Closed mdhaber closed 2 years ago

mdhaber commented 3 years ago

Experimental use of CuPy in scipy.special.bootstrap

rgommers commented 3 years ago

This is an interesting experiment. I believe we will not want to use an explicit import of CuPy within SciPy, rather we will want to use the array API standard and __array_namespace__. But that's not hard to change in the near future (once support in CuPy and NumPy is complete). The interesting part is that there is a large benefit.

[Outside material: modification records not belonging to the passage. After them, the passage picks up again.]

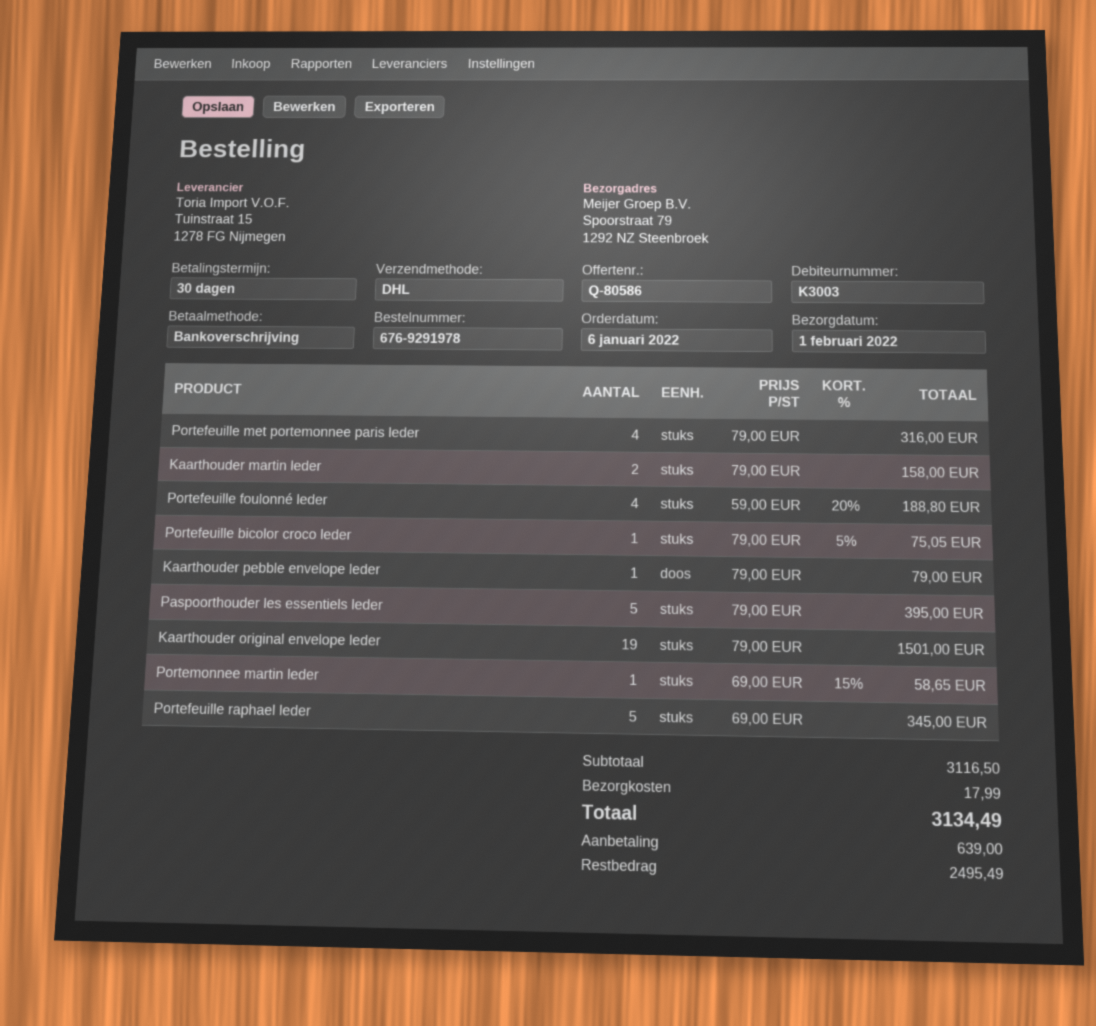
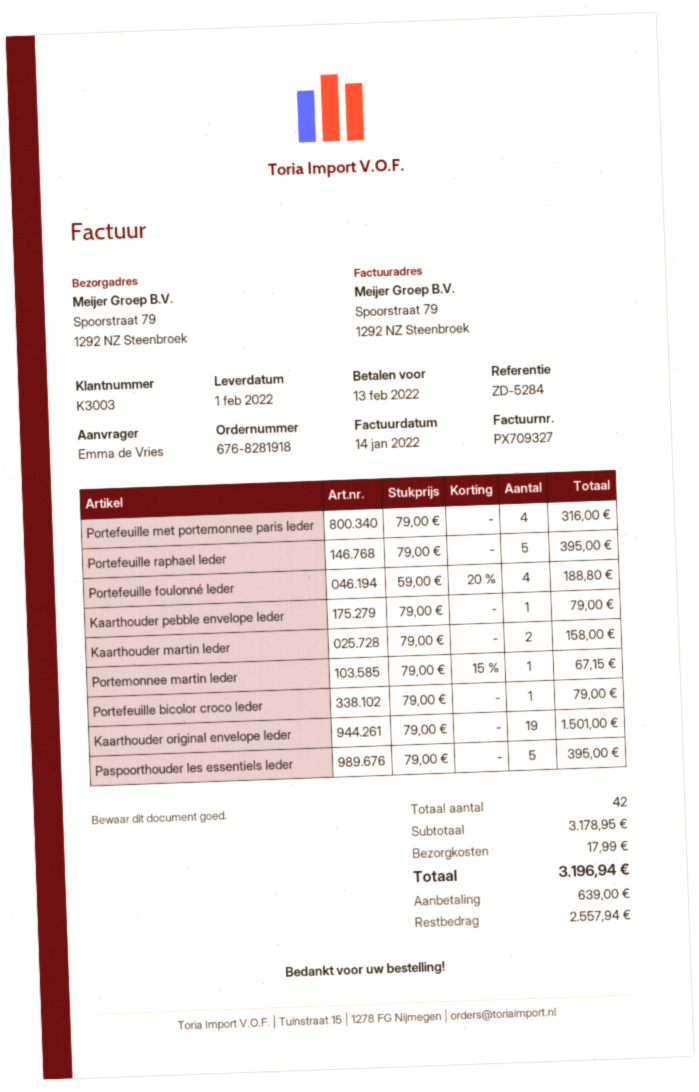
order number: 676-9291978 -> 676-8281918
Portefeuille bicolor croco leder: 1 x 79.00 - 5% = 75.05 -> 1 x 79.00 = 79.00
Portemonnee martin leder: 1 x 69.00 - 15% = 58.65 -> 1 x 79.00 - 15% = 67.15
Portefeuille raphael leder: 5 x 69.00 = 345.00 -> 5 x 79.00 = 395.00
subtotal: 3116.50 -> 3178.95
total: 3134.49 -> 3196.94
balance: 2495.49 -> 2557.94

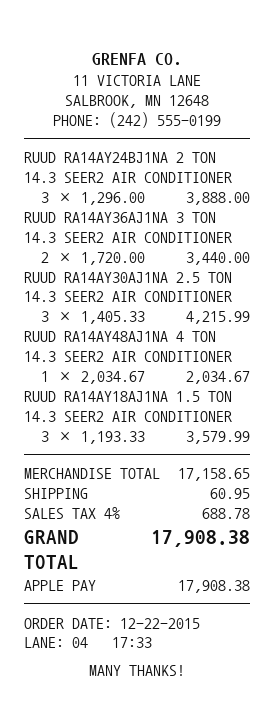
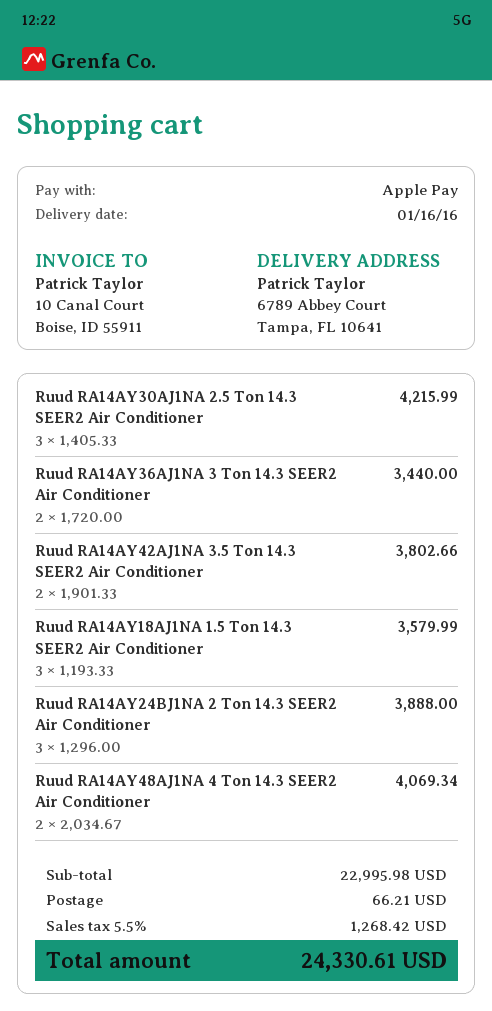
RUUD RA14AY48AJ1NA 4 TON 14.3 SEER2 AIR CONDITIONER: 1 x 2034.67 = 2034.67 -> 2 x 2034.67 = 4069.34
Ruud RA14AY42AJ1NA 3.5 Ton 14.3 SEER2 Air Conditioner: none -> 2 x 1901.33 = 3802.66
subtotal: 17158.65 -> 22995.98
shipping: 60.95 -> 66.21
tax: 4% = 688.78 -> 5.5% = 1268.42
total: 17908.38 -> 24330.61

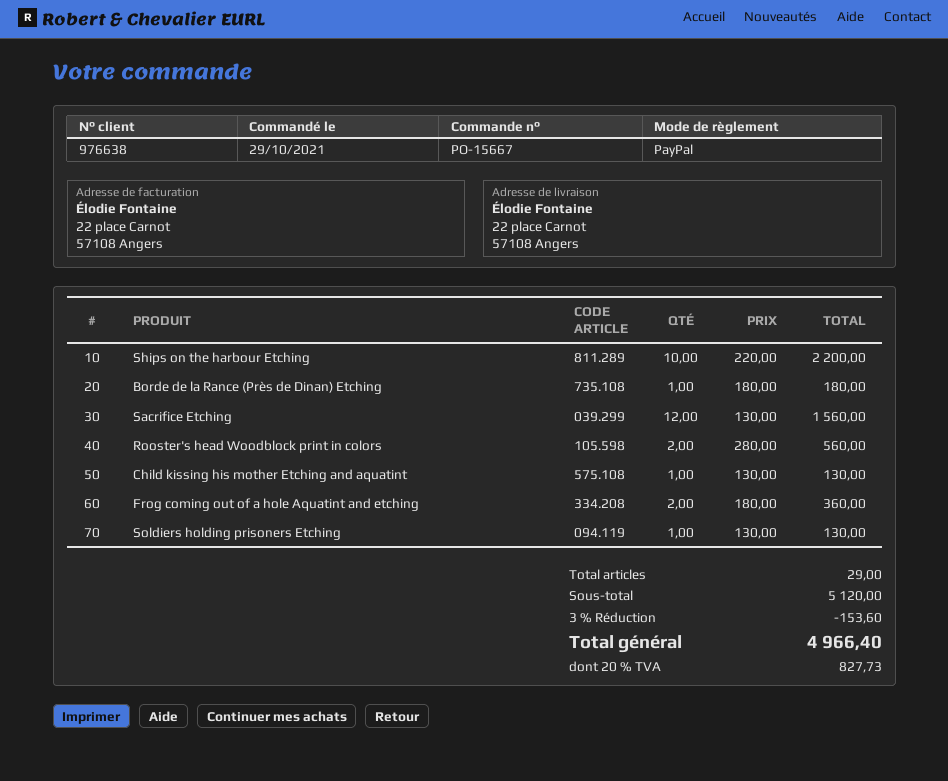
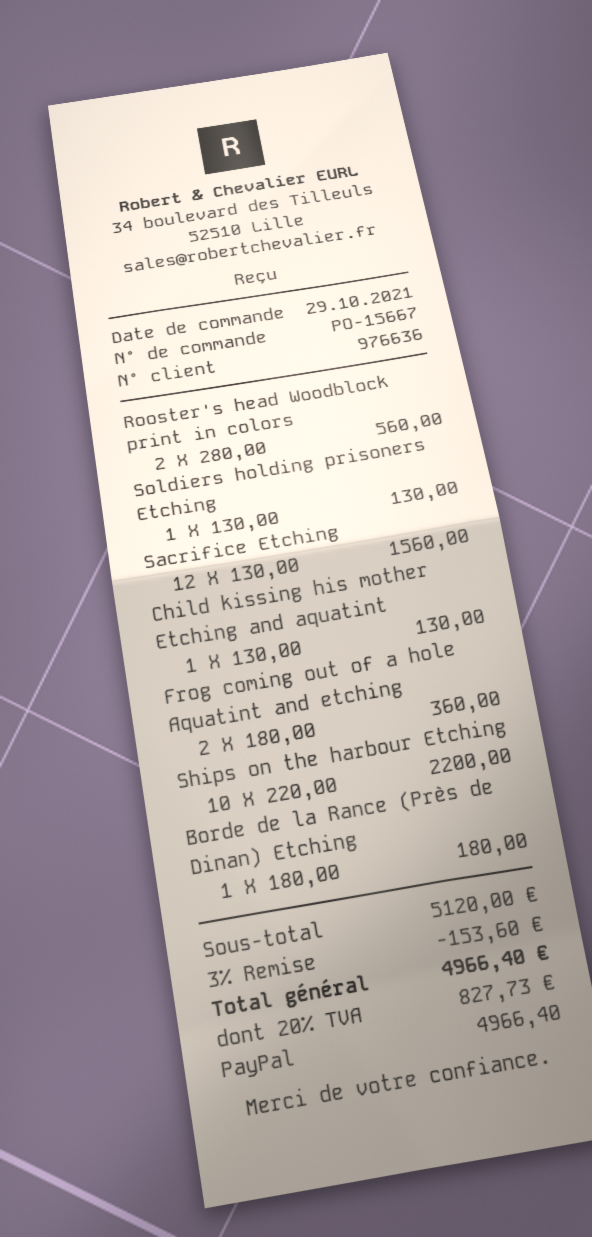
customer number: 976638 -> 976636

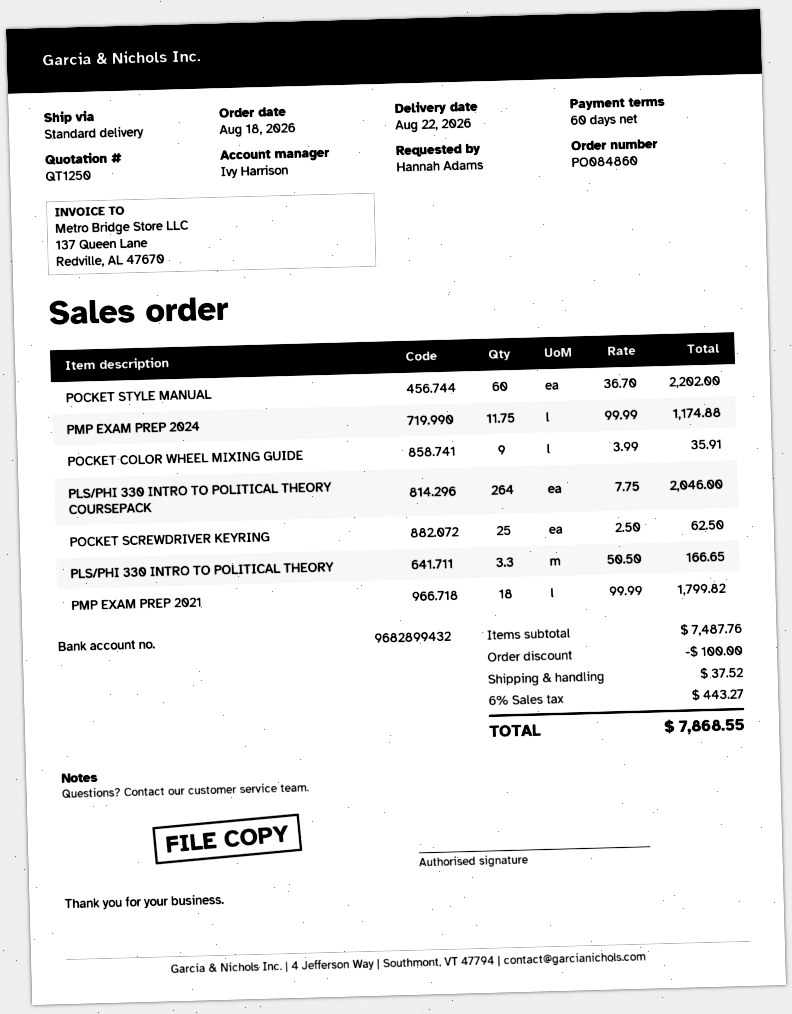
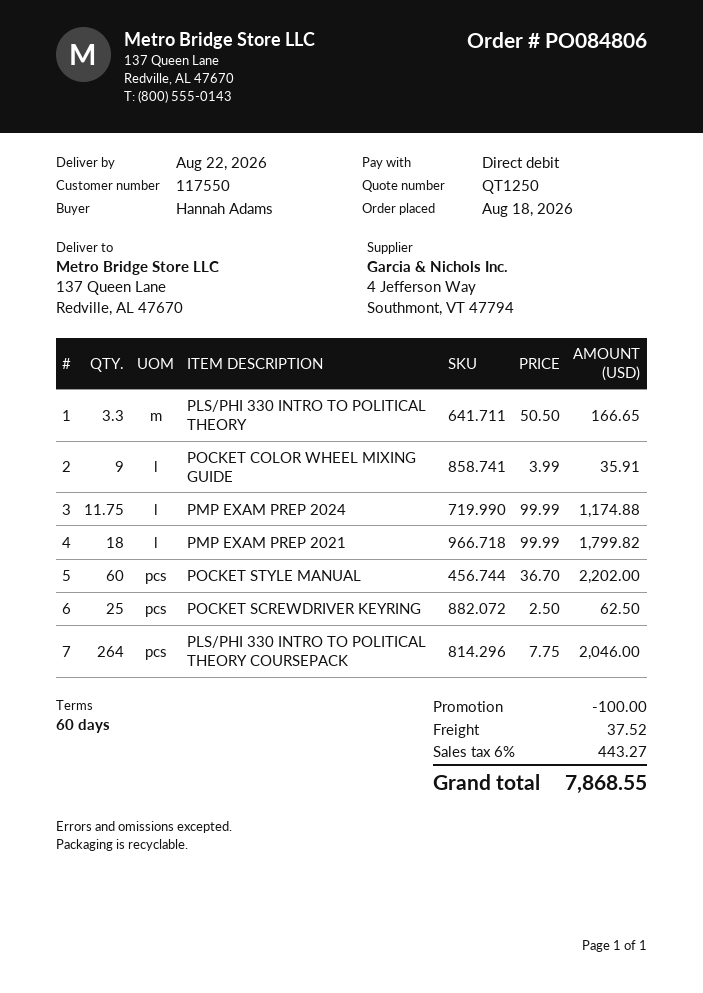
order number: PO084860 -> PO084806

mdhaber commented 2 years ago

I'm seeing ~10x speedup on this. (Update: 50x using rand and casting instead of randint)

import numpy as np
import cupy as cp
from scipy import stats

data_np = np.random.rand(10000)
rng_np = np.random.RandomState(0)
res_np = stats.bootstrap((data_np,), np.std, batch=1000,
                         random_state=rng_np, xp=np)  # 2.8 s ± 9.26 ms per loop 

data_cp = cp.array(data_np)
rng_cp = cp.random.RandomState(0)
res_cp = stats.bootstrap((data_cp,), cp.std, batch=1000, 
                         random_state=rng_cp, xp=cp)  # 240 ms ± 518 µs per loop  

No need to leave this PR open. Concept has been demonstrated. Actual implementation will depend on how SciPy decides to handle other array backends in general.